[Opening PROVIDED RECORDS section]
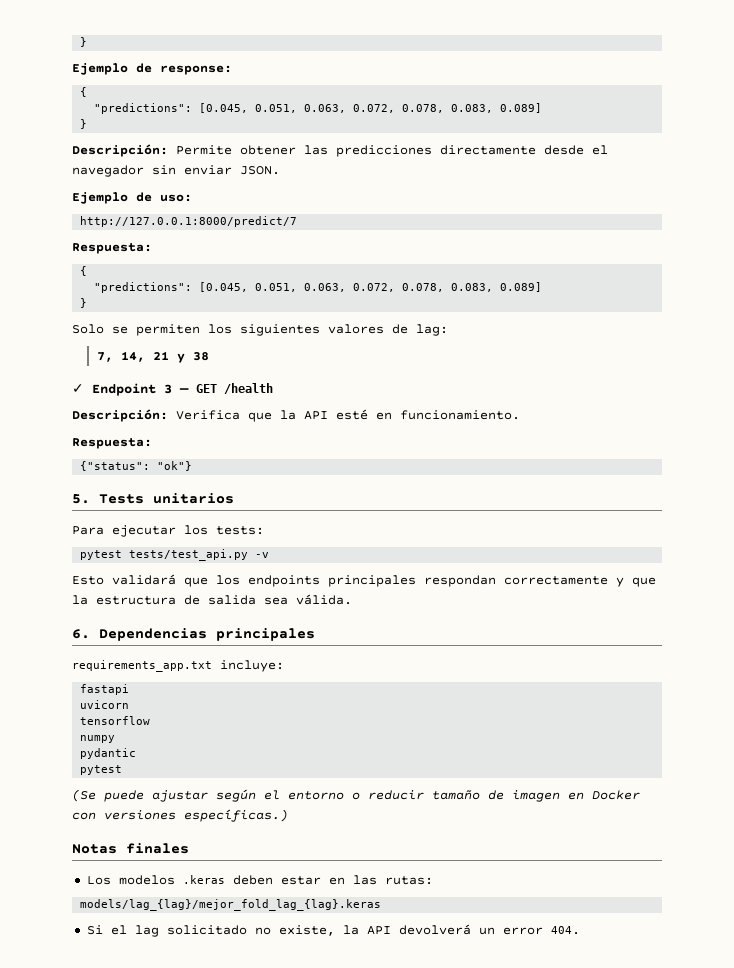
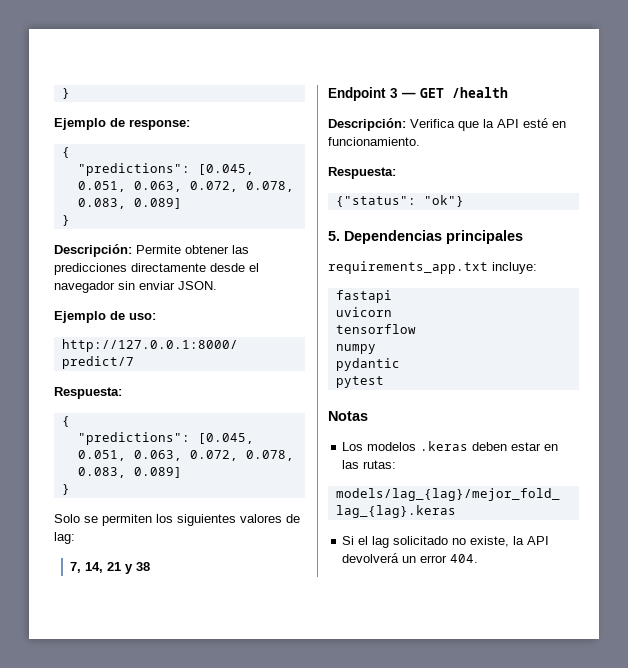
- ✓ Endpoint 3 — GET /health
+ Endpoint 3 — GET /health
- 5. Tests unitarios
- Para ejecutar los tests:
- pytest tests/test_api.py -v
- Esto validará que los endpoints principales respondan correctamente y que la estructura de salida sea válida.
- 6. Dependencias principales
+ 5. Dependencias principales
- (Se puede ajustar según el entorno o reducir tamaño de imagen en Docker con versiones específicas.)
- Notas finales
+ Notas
[Closing PROVIDED RECORDS section]
[Opening PROVIDED RECORDS section]
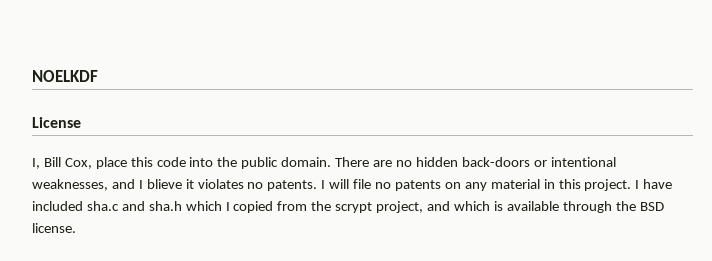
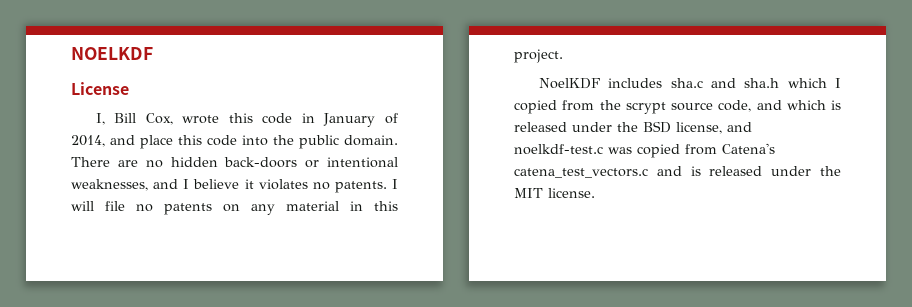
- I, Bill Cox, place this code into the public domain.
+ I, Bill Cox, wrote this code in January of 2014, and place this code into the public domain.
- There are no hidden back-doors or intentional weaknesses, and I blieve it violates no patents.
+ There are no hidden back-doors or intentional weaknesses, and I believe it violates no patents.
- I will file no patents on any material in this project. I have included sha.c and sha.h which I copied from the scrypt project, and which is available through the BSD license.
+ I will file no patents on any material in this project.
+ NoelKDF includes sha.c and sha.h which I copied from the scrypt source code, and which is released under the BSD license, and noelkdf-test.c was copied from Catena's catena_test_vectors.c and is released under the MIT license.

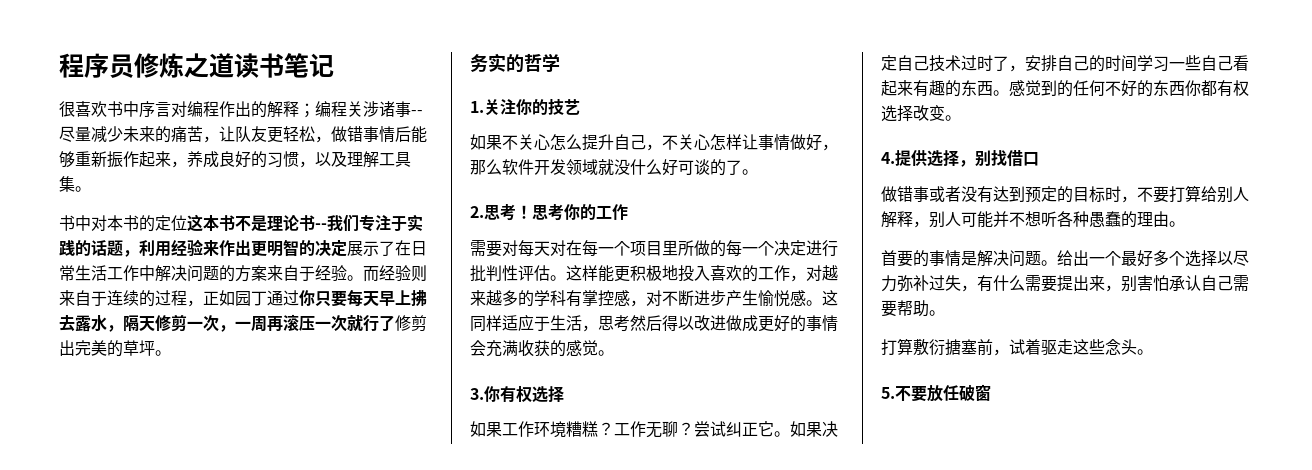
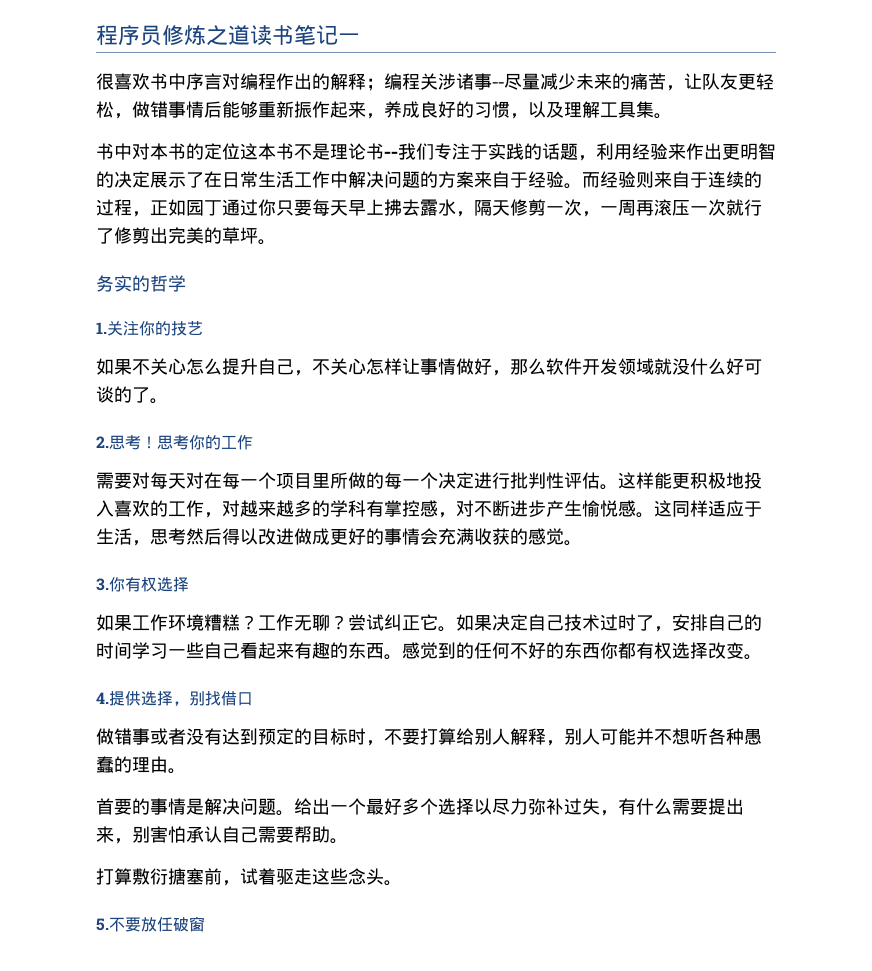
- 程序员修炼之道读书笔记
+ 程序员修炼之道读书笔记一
[Closing PROVIDED RECORDS section]
> _WHAT YOU HAVE TO DO_
Could you return all lines from the records that include the word "Dependencias"?

> _OUTPUT OF THE EXERCISE_
- 6. Dependencias principales
+ 5. Dependencias principales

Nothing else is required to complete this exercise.